The innovative and unique nature of the technology makes it suitable for powering sensors, devices for the Internet of Things, disposable healthcare devices and eventually, even for large-scale application to help manage the intermittent nature of electricity generated by solar panels, said Rodger Whitby, CEO of Printed Energy and of the St Baker Energy Innovation Fund.

Mark Hoffman, UNSW’s Dean of Engineering, agreed. “Storage has been the missing piece of the puzzle when it comes to renewable energy. The world is crying out for storage solutions, and this partnership has the potential to deliver on that urgent need.

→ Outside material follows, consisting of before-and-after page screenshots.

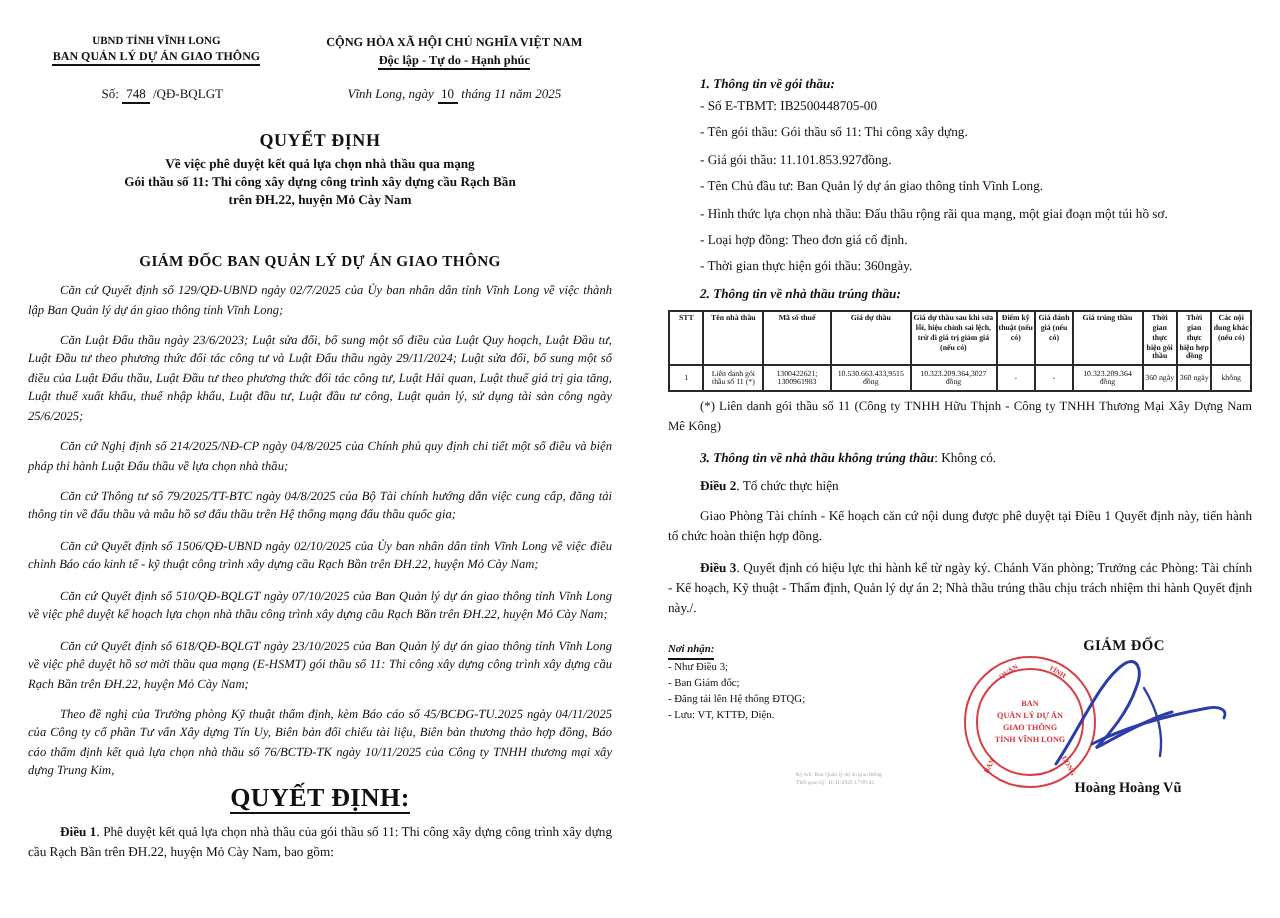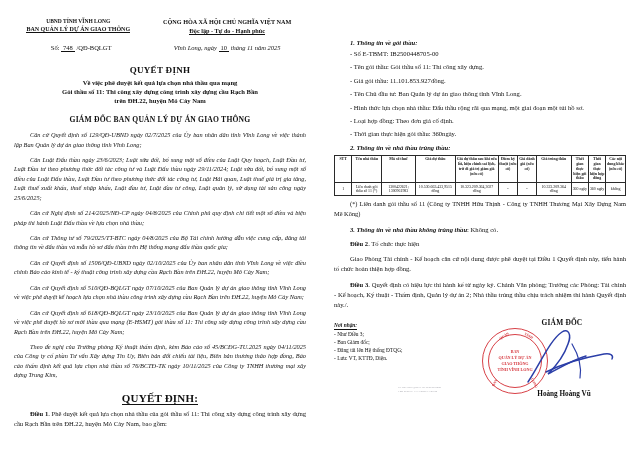--- a/index.html
+++ b/index.html
@@ -107,7 +107,7 @@
     text-align: center;
     font-size: 7.6px;
     font-weight: bold;
-    margin-top: 9px;
+    margin-top: 20px;
     letter-spacing: 0.2px;
   }
 

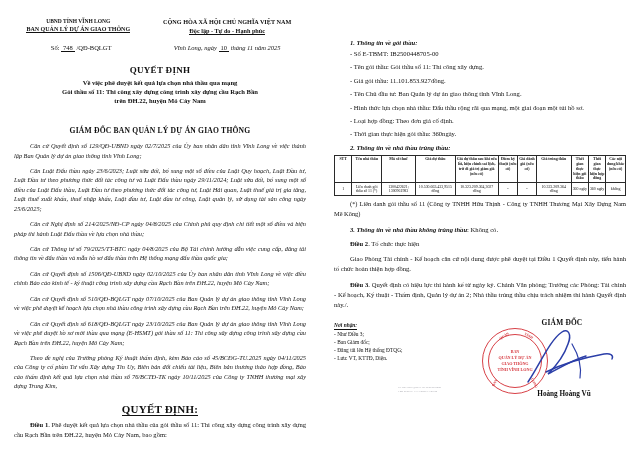--- a/index.html
+++ b/index.html
@@ -124,9 +124,9 @@
 
   .decide-word {
     text-align: center;
-    font-size: 11px;
-    font-weight: bold;
-    margin-top: 12px;
+    font-size: 13px;
+    font-weight: bold;
+    margin-top: 0;
     letter-spacing: 0.2px;
     font-family: Liberation Serif, serif;
   }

What’s exciting is that this technology also has immediate applications in wearables and small-scale devices.”

Chris Greig, director of University of Queensland’s Dow Centre for Sustainable Engineering Innovation and the UQ Energy Initiative, is excited about the potential. “Australia has seen a decline in manufacturing industries in recent decades. This technology represents not just an opportunity for us to be involved in cutting-edge science and innovation, but presents a real opportunity for the next generation of Australian manufacturing.

First applications of the technology will be in small-scale devices, with development work in large-scale uses to be explored by the partners over the next three years, relying on Printed Energy’s proprietary designs. UQ’s the Dow Centre will coordinate the research effort, with UQ’s Lianzhou Wang and UNSW’s Da-Wei Wang driving the development.

The Independent Review into the Future Security of the National Electricity Market, chaired by the Chief Scientist, Alan Finkel, makes 50 recommendations for the upgrade of Australia’s electricity grid, which stretches 5000 km from Port Douglas in far north Queensland to Port Lincoln in South Australia. It is essentially a giant complex machine of interlinked control centres, computers and 40,000 km of cabling. Focused on improving the reliability and security of the grid, the Finkel report notes the rapid investment in storage at grid scale, including batteries and pumped hydro, in response to high levels of variable renewable electricity.